### [WORK INSTRUCTION]
Without the pictures, set down every record below exactly as it reads.

====== PROVIDED RECORDS

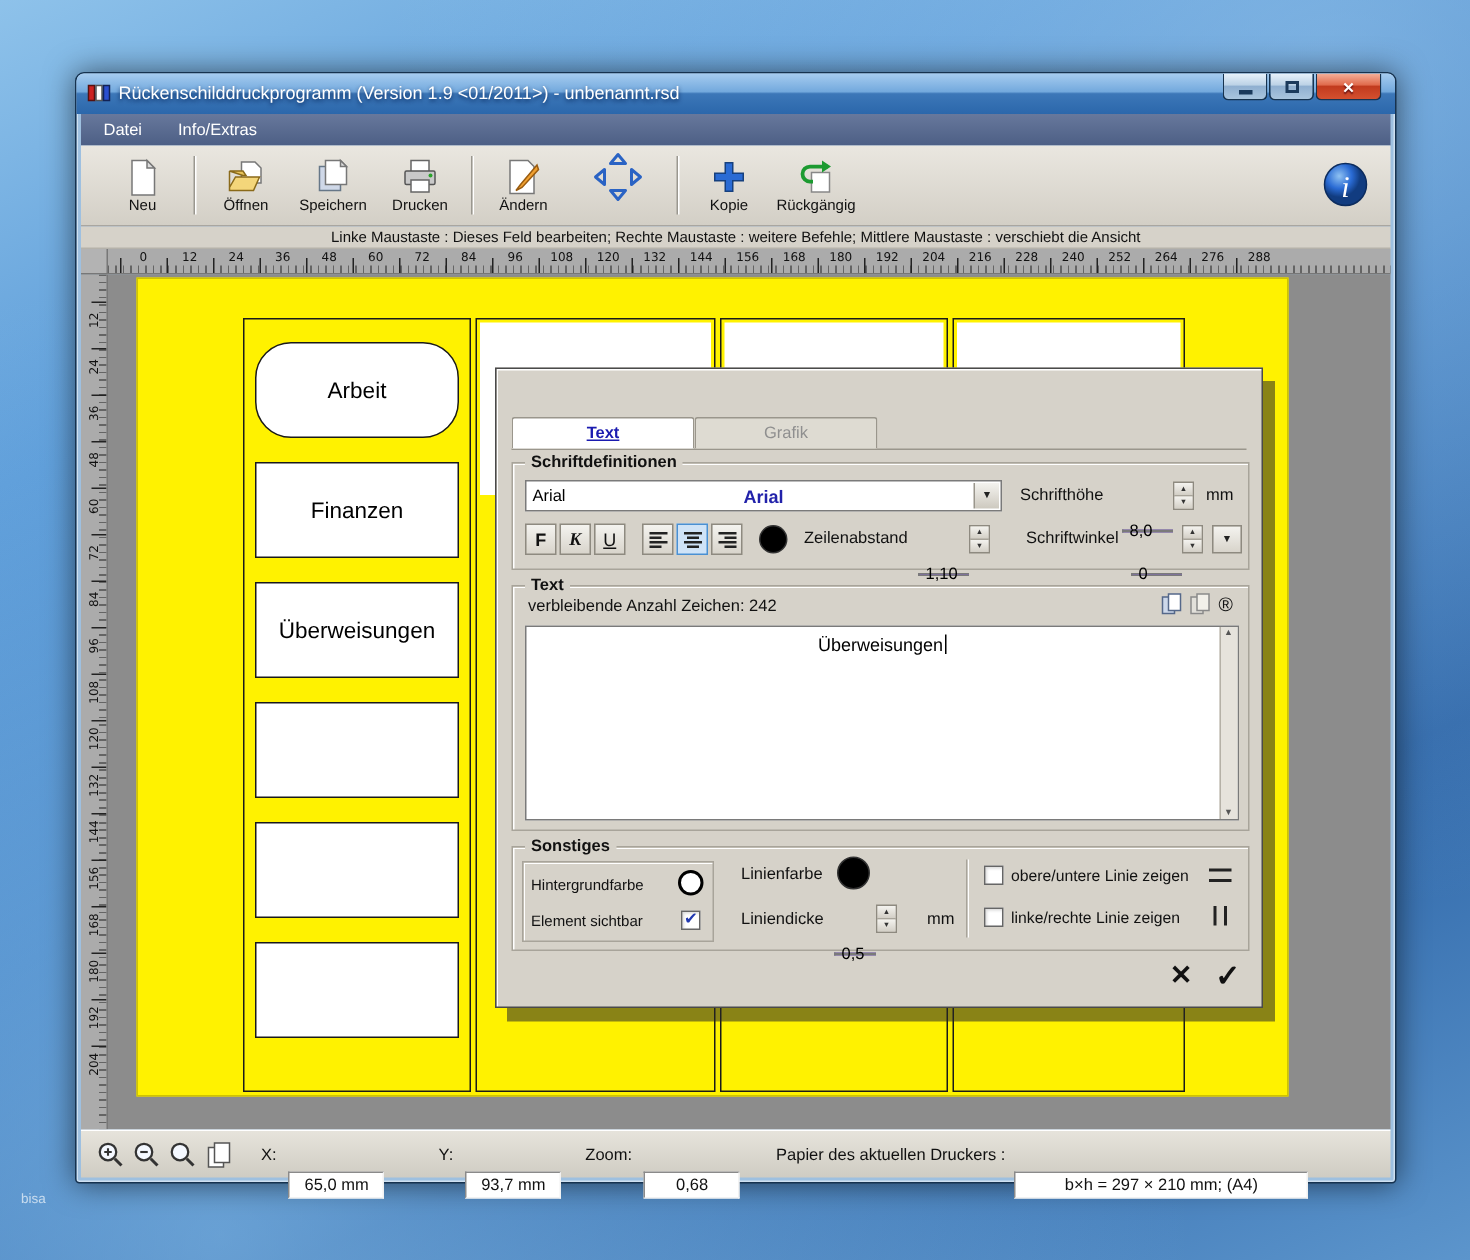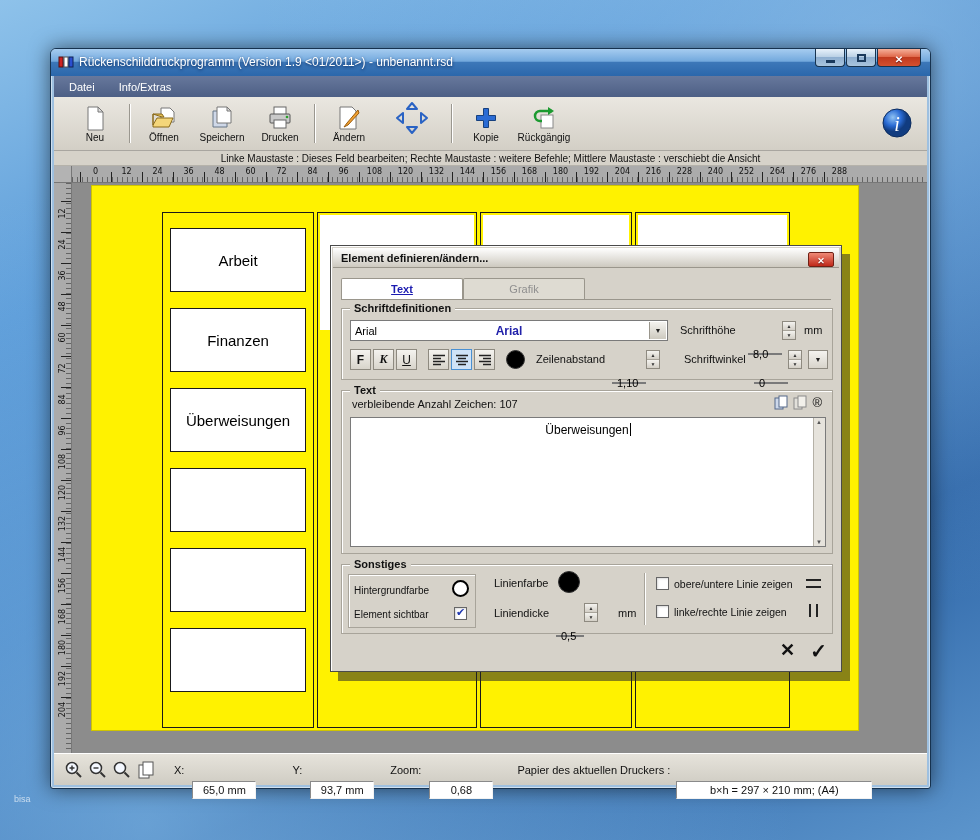--- a/index.html
+++ b/index.html
@@ -379,7 +379,7 @@
         </div>
       <div class="page">
         <div class="gcol c1">
-            <div class="label-box" style="top: 15px;">
+            <div class="label-box" style="top: 15px; border-radius: 24px;">
               <span>Arbeit</span>
             </div>
             <div class="label-box" style="top: 95px;">

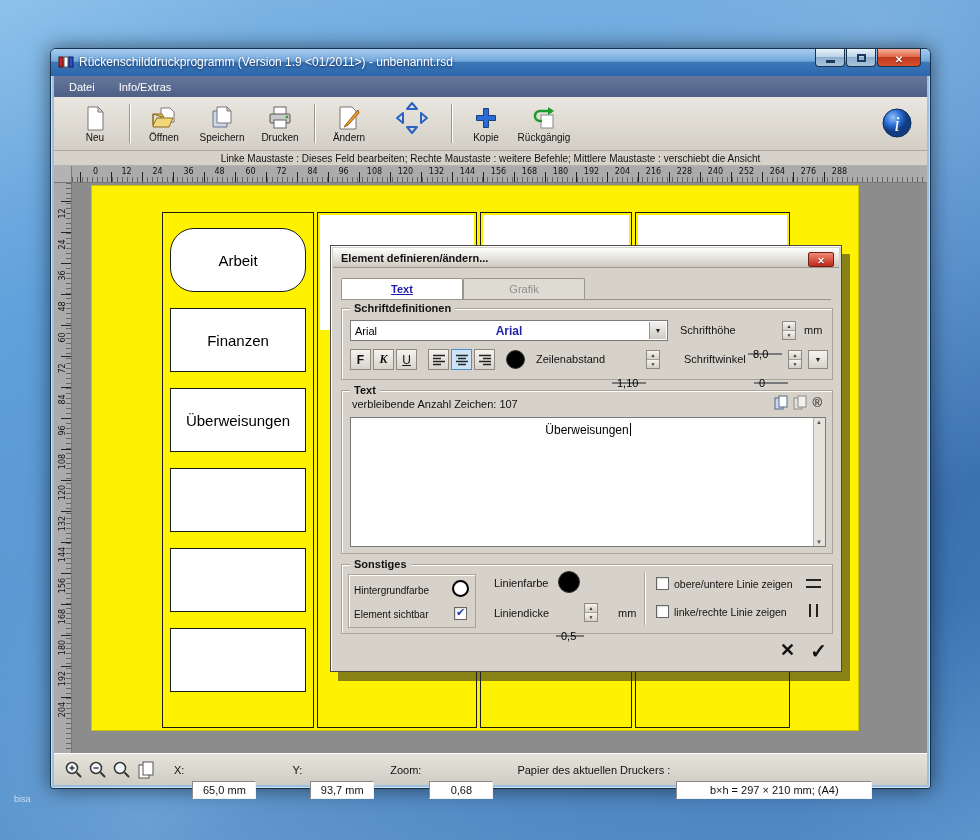--- a/index.html
+++ b/index.html
@@ -449,12 +449,6 @@
   </div>
 
   <div class="dialog">
-    <div class="dlg-title">
-      <span>Element definieren/ändern...</span>
-      <div class="dlg-close">
-          <span class="glyph-x"></span>
-        </div>
-    </div>
 
     <div class="tabstrip">
       <div class="tab active">Text</div>

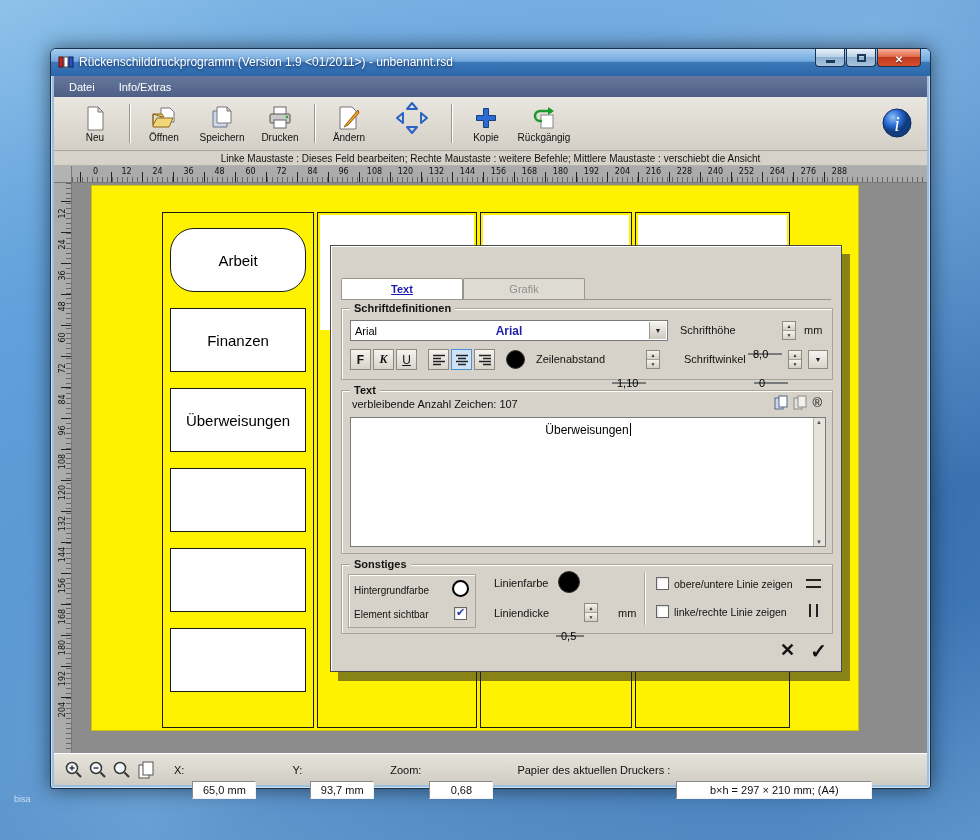--- a/index.html
+++ b/index.html
@@ -525,7 +525,7 @@
 
     <div class="group g-text">
       <span class="legend">Text</span>
-      <span class="remaining">verbleibende Anzahl Zeichen: 107</span>
+      <span class="remaining">verbleibende Anzahl Zeichen: 242</span>
       <div class="clip-icons" style="right:10px">
         <svg width="15" height="15" viewBox="0 0 15 15">
             <rect x="1" y="3" width="8" height="11" fill="#cdd8ea" stroke="#55688a"></rect>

============

### [EXPECTED ANSWER]
--- a/index.html
+++ b/index.html
@@ -379,7 +379,7 @@
         </div>
       <div class="page">
         <div class="gcol c1">
-            <div class="label-box" style="top: 15px;">
+            <div class="label-box" style="top: 15px; border-radius: 24px;">
               <span>Arbeit</span>
             </div>
             <div class="label-box" style="top: 95px;">

--- a/index.html
+++ b/index.html
@@ -449,12 +449,6 @@
   </div>
 
   <div class="dialog">
-    <div class="dlg-title">
-      <span>Element definieren/ändern...</span>
-      <div class="dlg-close">
-          <span class="glyph-x"></span>
-        </div>
-    </div>
 
     <div class="tabstrip">
       <div class="tab active">Text</div>

--- a/index.html
+++ b/index.html
@@ -525,7 +525,7 @@
 
     <div class="group g-text">
       <span class="legend">Text</span>
-      <span class="remaining">verbleibende Anzahl Zeichen: 107</span>
+      <span class="remaining">verbleibende Anzahl Zeichen: 242</span>
       <div class="clip-icons" style="right:10px">
         <svg width="15" height="15" viewBox="0 0 15 15">
             <rect x="1" y="3" width="8" height="11" fill="#cdd8ea" stroke="#55688a"></rect>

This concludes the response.